I should add that I am a big fan of the Australian Owen gun, which while it was expensive to make with a lot of machining did have some great features and was much liked by those who carried it. I especially like the Owen gun's attention to fighting jams from sand and dirt by using a separate cocking handle to eliminate the cocking handle slot near the bolt, and the top-feed magazine which means any dirt that does get it tends to fall out the ejection port.
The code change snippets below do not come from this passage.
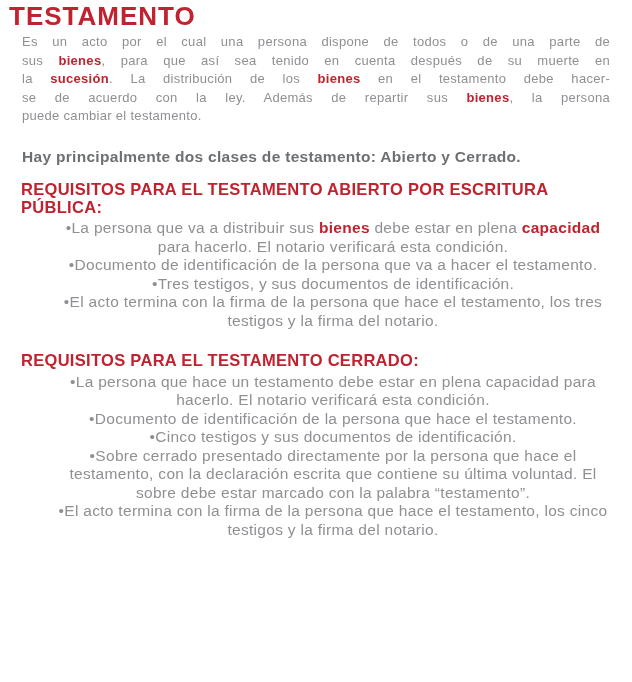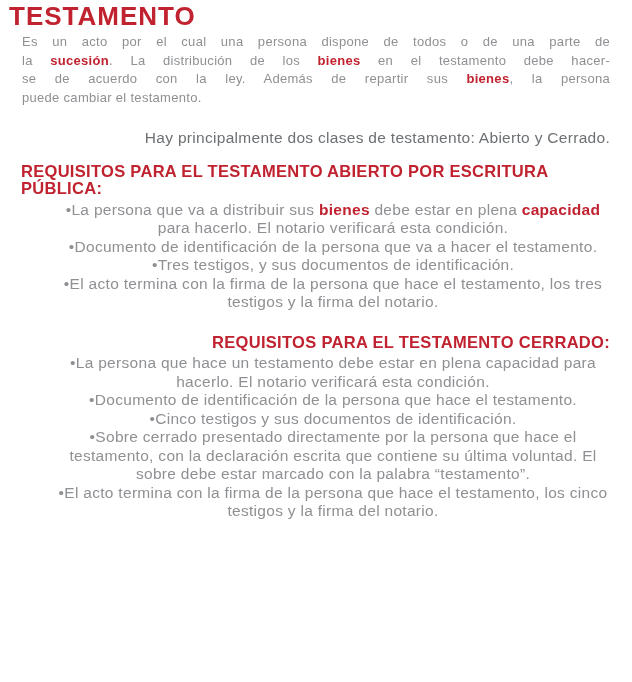"sus bienes, para que así" div.line { html: none -> <div><span>sus </span><span>bienes</span><span>, para que así sea tenido en cuenta después de su muerte en</span></div> }
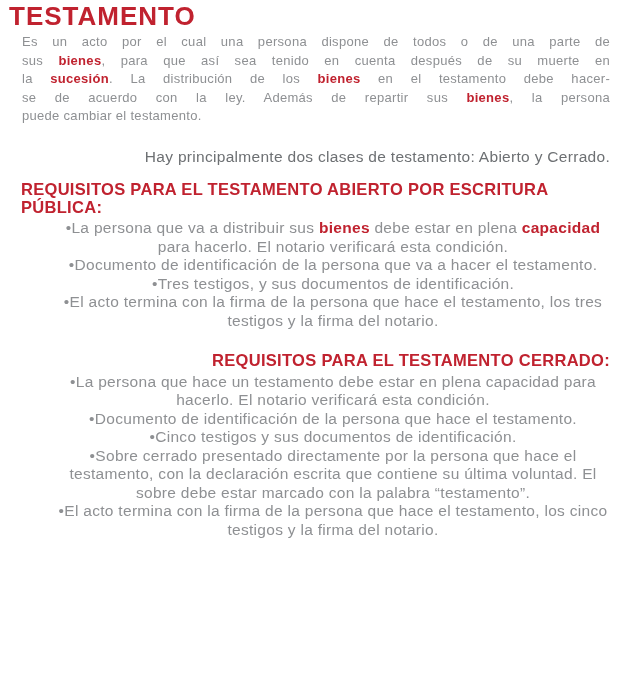"Hay principalmente dos clases de" .subtitle { font-weight: normal -> bold; text-align: right -> none }
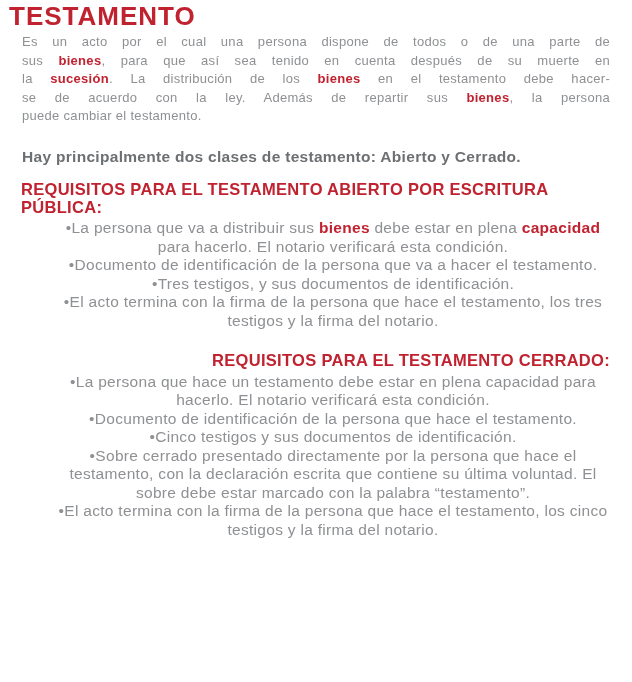"REQUISITOS PARA EL TESTAMENTO CERRADO:" h2.section-heading.second { text-align: right -> none }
I admit that the magazine placement is awkward, but it does allow downward ejection, and that suggests a bullpup, hmmm....

So how about a Sten Mark III-type design with some Owen influence: a basic Sten-style tubular receiver, open bolt, blowback action with advanced primer ignition; M3 Grease-gun style dual guide rods and recoil springs; Owen-style top-loading magazine and downward ejection; forward mounted cocking handle with pushrod to bolt and pistol-grip/trigger assembly. A straight-line set-up makes it easier to control on full-auto, though it does require high-mounted sights, and we need a real safety since the cocking handle is no longer on the bolt.

With apologies to the late Evelyn Owen, here are a couple of illustrations. The Islander images, you can see, were made by playing with a photo of an Owen gun and yes, some of the images are mirrored so ignore the cocking handles on the wrong side, etc.

First illustration: Islander traditional layout, Owen Mark 1-43, F1 (an "Owenized" Sterling for the Aussies) and Sten Mark III.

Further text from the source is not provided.